Le Sénégal s’apprête à accueillir la quatrième édition de la Journée du dialogue national le 28 mai 2024, avec pour thème central « La réforme et la modernisation de la justice ». Cette initiative offre une opportunité précieuse d’analyser en profondeur les aspects positifs et négatifs de notre système judiciaire, d’identifier les lacunes législatives et réglementaires nécessitant des améliorations, et de concevoir une feuille de route pour leur mise en œuvre. L’objectif est de restaurer la confiance des citoyens dans cette institution essentielle.

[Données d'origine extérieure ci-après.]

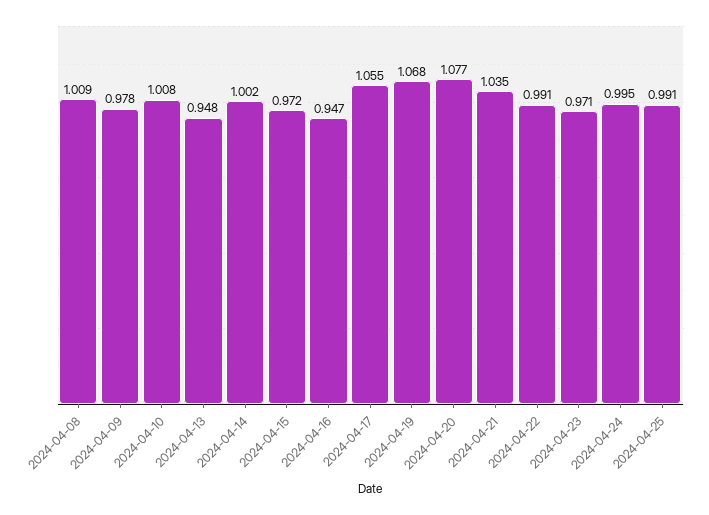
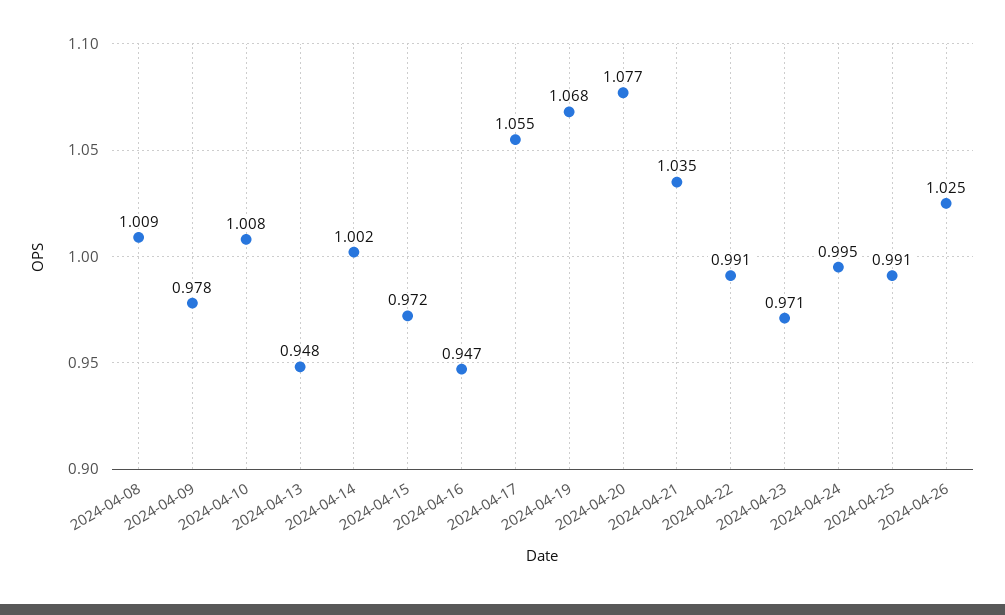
2024-04-26: none -> 1.025

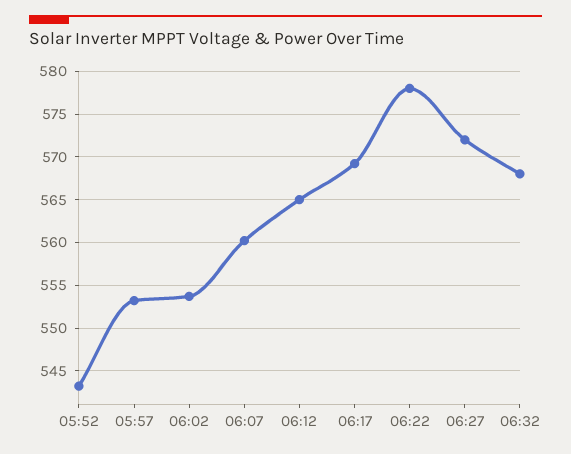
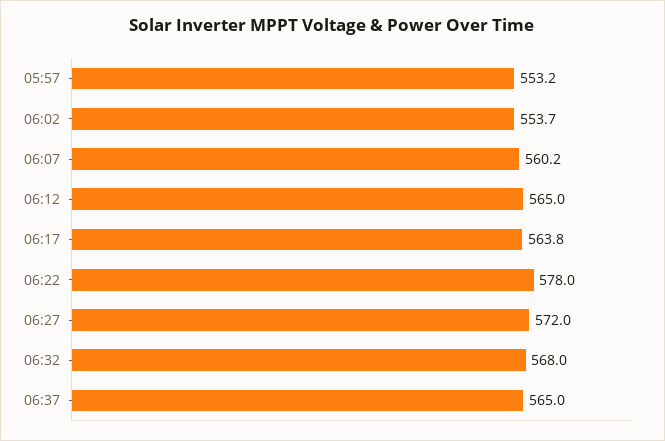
05:52: 543 -> none
06:17: 569 -> 563.8
06:37: none -> 565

Le président de la République, Bassirou Diomaye Diakhar Faye, a souligné lors de son discours d’investiture le 2 avril 2024, son engagement à faire du Sénégal « un pays d’espoir, apaisé, avec une justice indépendante et une démocratie renforcée ». Cette démarche est également soutenue par Ousseynou Ly, ministre conseiller, qui met en avant l’importance d’une gouvernance éthique et transparente, basée sur la responsabilité et la reddition de comptes.
Le dialogue national sur la justice prévoit d’examiner diverses questions cruciales pour améliorer l’efficacité et l’équité du système judiciaire. Parmi celles-ci, la réévaluation du statut des magistrats et l’optimisation du Conseil supérieur de la magistrature pour garantir leur indépendance occupent une place centrale. De plus, la dématérialisation des services judiciaires, la gestion des délais dans les procès pénaux, le renforcement du cadre juridique et institutionnel de l’Administration pénitentiaire, ainsi que l’amélioration de la prise en charge des enfants en danger ou en conflit avec la loi seront également examinés.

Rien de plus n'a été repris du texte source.